Mechanical stresses on an expanding cylindrical root analog in antigranulocytes media

BG Richards and EL Greacen

Australian Journal of Soil Research 24(3) 393 - 404
Published: 1986

Abstract

Previously published studies of the mechanical impedance of granular media to root growth have shown that the rate of elongation of barley roots was halved by a lateral cell pressure of 0.02 MPa, applied externally to the growing media. It was incorrectly assumed that this lateral pressure was always the pressure on the growing root. In this paper, the stress distribution around a growing root was modelled both theoretically and experimentally by a thin cylindrical rubber tube, which was expanded radially in two granular materials in a modified triaxial cell. The theoretical model which simulated the deformation of the granular material around the expanding rubber root analogue was controlled by the elastic stiffness parameters, bulk and shear modulus in the early stages and later, at larger diameters, by the plastic yield parameters, cohesion and friction angle. This theoretical stress-strain model was validated experimentally by the good agreement with the results obtained using the thin rubber tube in the two granular materials.
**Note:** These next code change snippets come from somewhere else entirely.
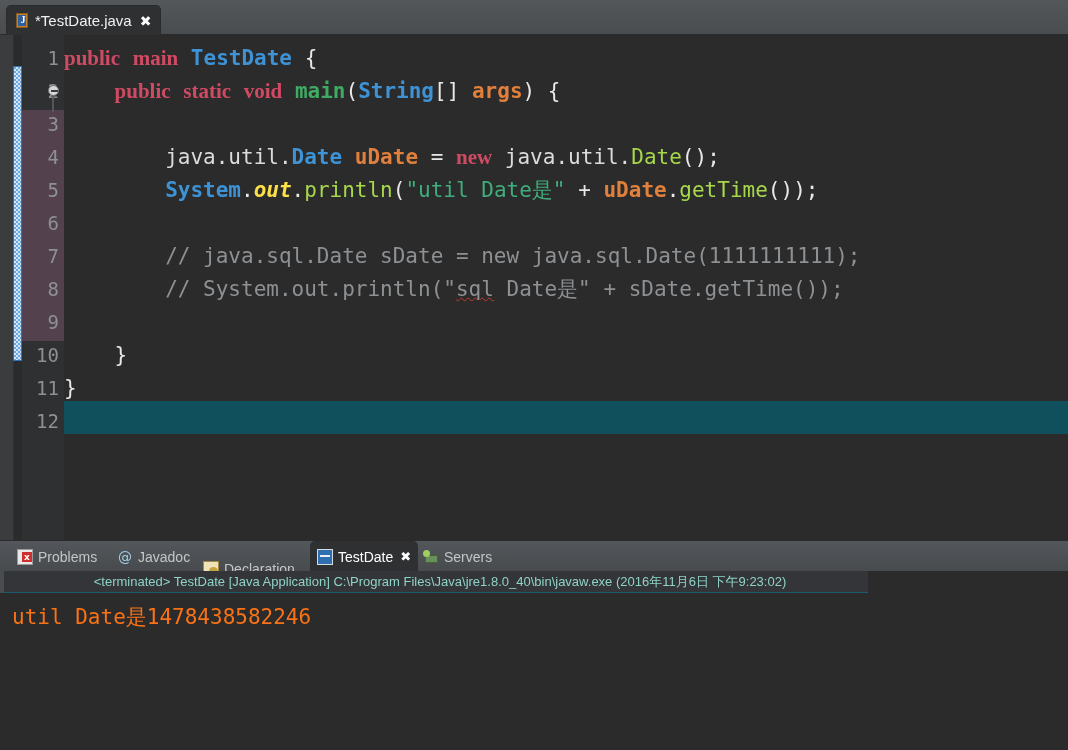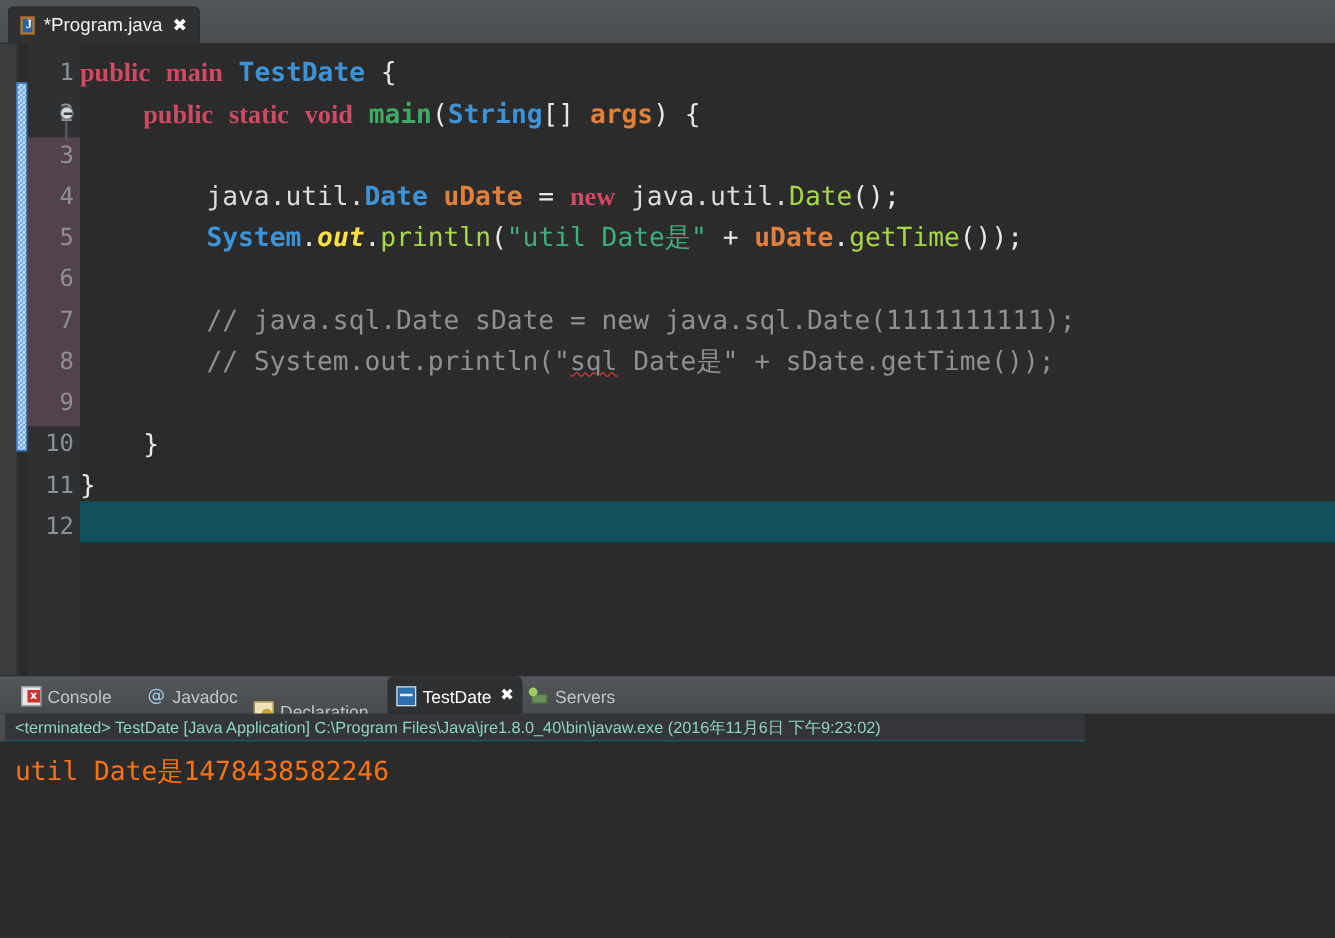"*Program.java" span.tab-label { text: Program.java -> TestDate.java }
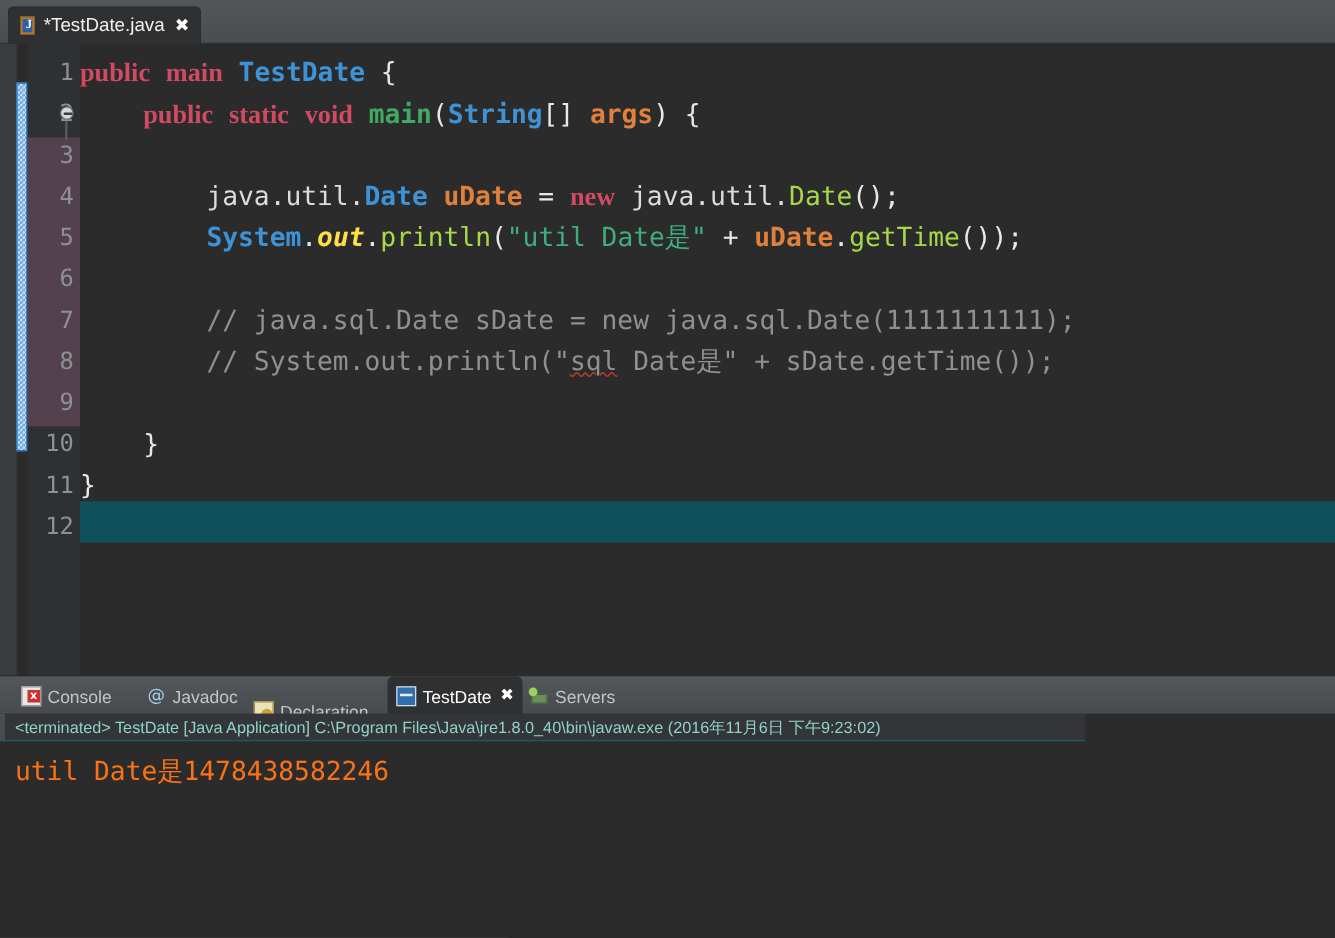"Console" span.vlabel { text: Console -> Problems }
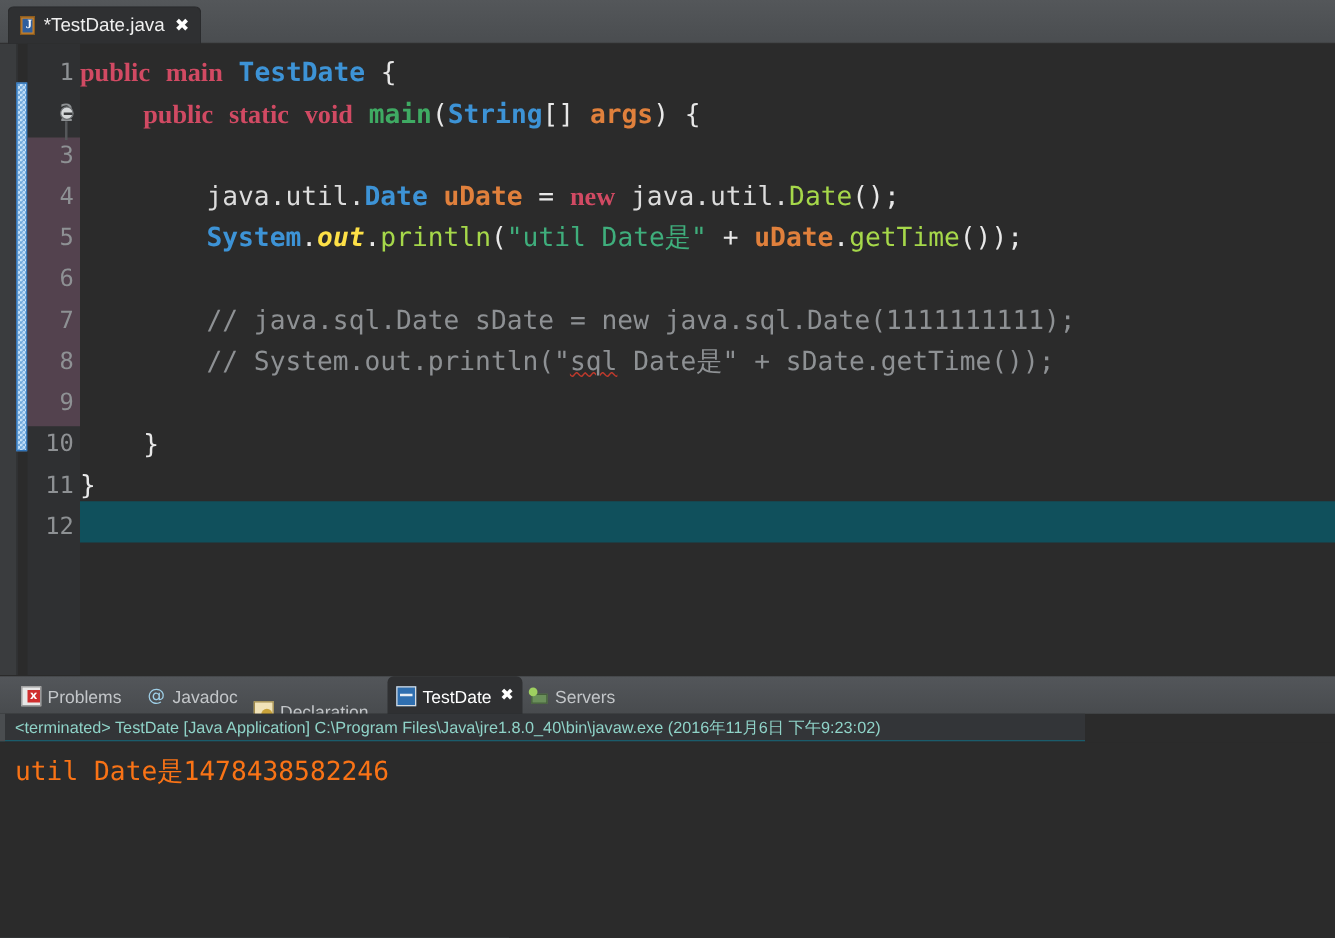"<terminated> TestDate [Java Application]" #console-status { justify-content: none -> center }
Using the theoretical model with root diameters similar to those for barley roots, it predicted soil pressures on the 'root' surface of 0.2-0.3 MPa for lateral triaxial pressures of the order of 0.02 MPa. This result was similar to the predictions made using earlier analytical models. The model also predicts lower mechanical impedance for finer roots, and strongly suggests that cylindrical expansion of the root behind the tip is effective in relieving soil pressure ahead of the elongating root.